%%

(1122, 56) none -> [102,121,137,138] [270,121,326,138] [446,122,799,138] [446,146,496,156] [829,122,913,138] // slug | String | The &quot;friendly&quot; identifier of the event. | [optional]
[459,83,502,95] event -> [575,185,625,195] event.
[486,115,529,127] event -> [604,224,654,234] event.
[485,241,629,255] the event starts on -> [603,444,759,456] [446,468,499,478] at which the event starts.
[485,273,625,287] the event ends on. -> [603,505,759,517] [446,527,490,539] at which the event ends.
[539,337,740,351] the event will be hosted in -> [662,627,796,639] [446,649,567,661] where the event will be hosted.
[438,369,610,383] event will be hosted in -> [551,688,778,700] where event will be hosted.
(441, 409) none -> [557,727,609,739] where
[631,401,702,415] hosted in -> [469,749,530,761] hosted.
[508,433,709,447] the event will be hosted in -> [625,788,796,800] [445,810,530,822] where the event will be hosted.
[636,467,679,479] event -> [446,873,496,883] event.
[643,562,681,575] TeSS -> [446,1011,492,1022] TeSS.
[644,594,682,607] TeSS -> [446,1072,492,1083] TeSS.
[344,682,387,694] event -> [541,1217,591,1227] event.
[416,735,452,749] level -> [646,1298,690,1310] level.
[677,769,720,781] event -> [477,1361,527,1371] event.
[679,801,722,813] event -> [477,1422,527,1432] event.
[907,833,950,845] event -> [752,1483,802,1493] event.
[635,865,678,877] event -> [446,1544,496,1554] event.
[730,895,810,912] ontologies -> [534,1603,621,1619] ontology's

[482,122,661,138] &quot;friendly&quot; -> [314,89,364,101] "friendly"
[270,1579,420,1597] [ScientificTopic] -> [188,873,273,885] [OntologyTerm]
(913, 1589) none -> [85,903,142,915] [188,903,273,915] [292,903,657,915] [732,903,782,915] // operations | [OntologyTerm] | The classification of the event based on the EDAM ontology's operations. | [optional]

%%
%%

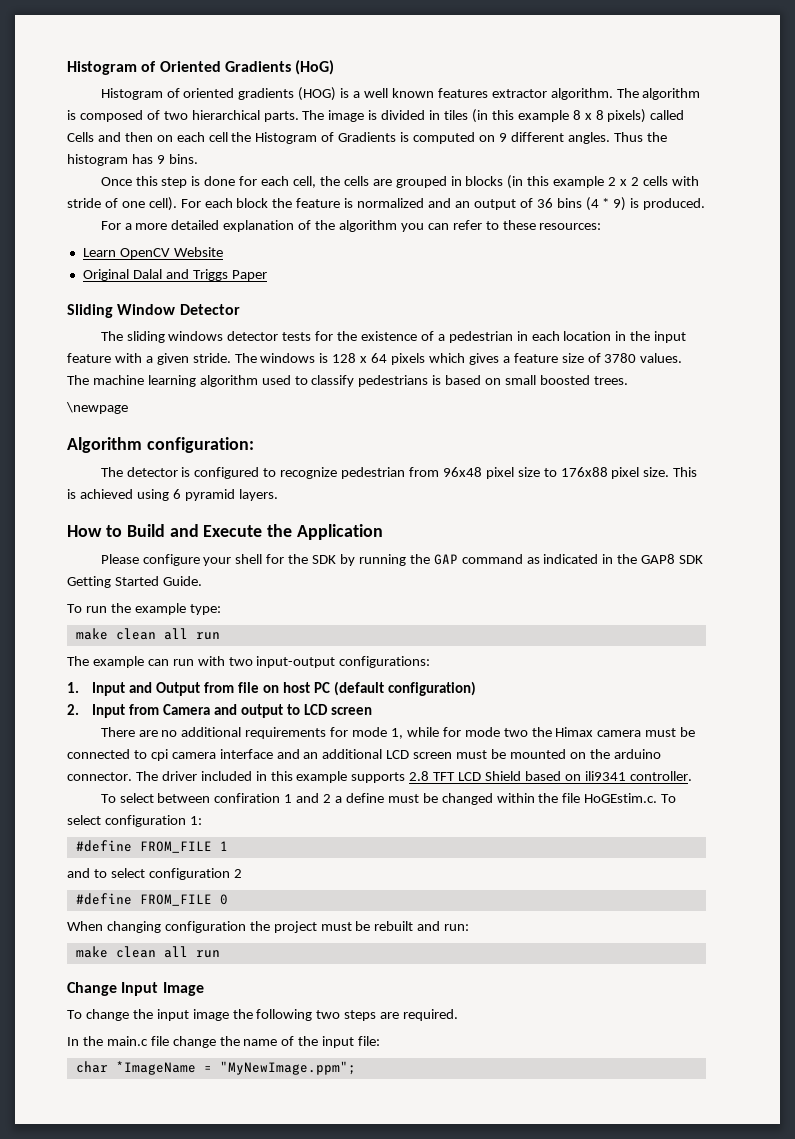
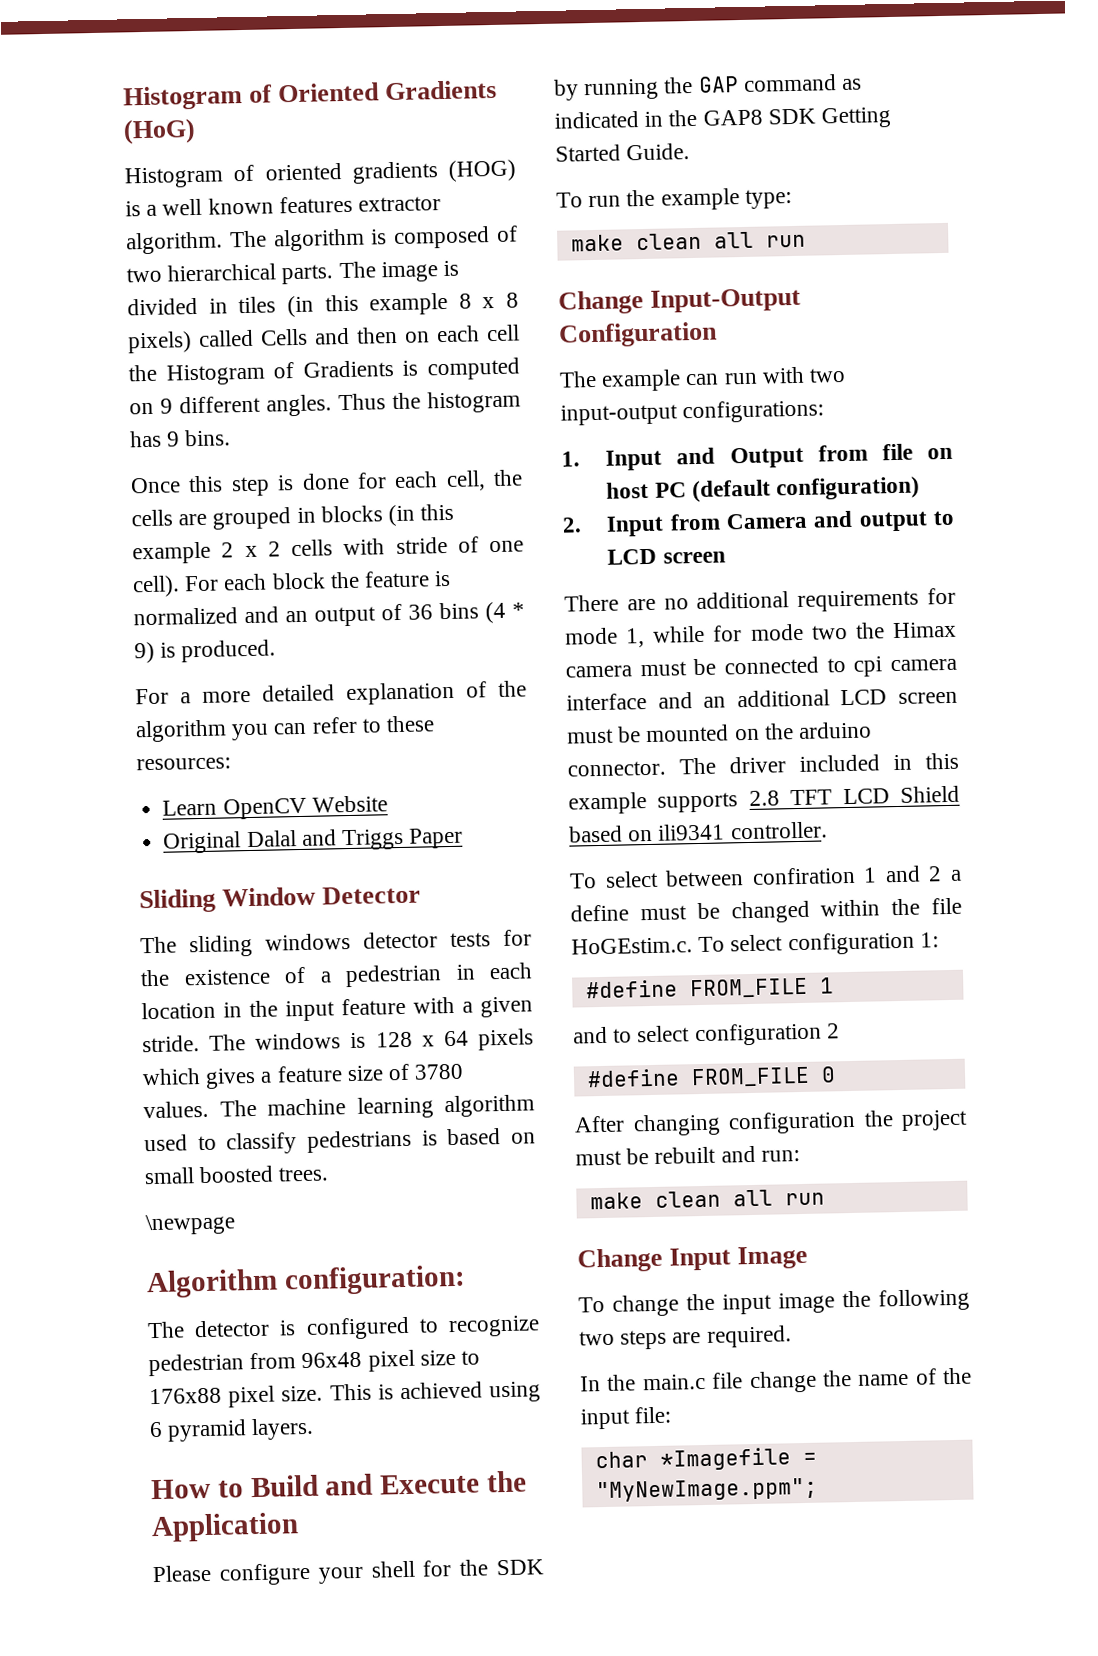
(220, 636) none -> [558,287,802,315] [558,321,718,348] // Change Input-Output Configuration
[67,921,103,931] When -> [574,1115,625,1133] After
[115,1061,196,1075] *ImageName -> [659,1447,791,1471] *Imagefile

%%

• What you will do
All lines in the listing above from the line containing "[459,83,502,95] event ->" to the line containing "[270,1579,420,1597] [ScientificTopic] ->", inclusive, should be retyped exactly; no other lines should appear.

• Output for this exercise
[459,83,502,95] event -> [575,185,625,195] event.
[486,115,529,127] event -> [604,224,654,234] event.
[485,241,629,255] the event starts on -> [603,444,759,456] [446,468,499,478] at which the event starts.
[485,273,625,287] the event ends on. -> [603,505,759,517] [446,527,490,539] at which the event ends.
[539,337,740,351] the event will be hosted in -> [662,627,796,639] [446,649,567,661] where the event will be hosted.
[438,369,610,383] event will be hosted in -> [551,688,778,700] where event will be hosted.
(441, 409) none -> [557,727,609,739] where
[631,401,702,415] hosted in -> [469,749,530,761] hosted.
[508,433,709,447] the event will be hosted in -> [625,788,796,800] [445,810,530,822] where the event will be hosted.
[636,467,679,479] event -> [446,873,496,883] event.
[643,562,681,575] TeSS -> [446,1011,492,1022] TeSS.
[644,594,682,607] TeSS -> [446,1072,492,1083] TeSS.
[344,682,387,694] event -> [541,1217,591,1227] event.
[416,735,452,749] level -> [646,1298,690,1310] level.
[677,769,720,781] event -> [477,1361,527,1371] event.
[679,801,722,813] event -> [477,1422,527,1432] event.
[907,833,950,845] event -> [752,1483,802,1493] event.
[635,865,678,877] event -> [446,1544,496,1554] event.
[730,895,810,912] ontologies -> [534,1603,621,1619] ontology's

[482,122,661,138] &quot;friendly&quot; -> [314,89,364,101] "friendly"
[270,1579,420,1597] [ScientificTopic] -> [188,873,273,885] [OntologyTerm]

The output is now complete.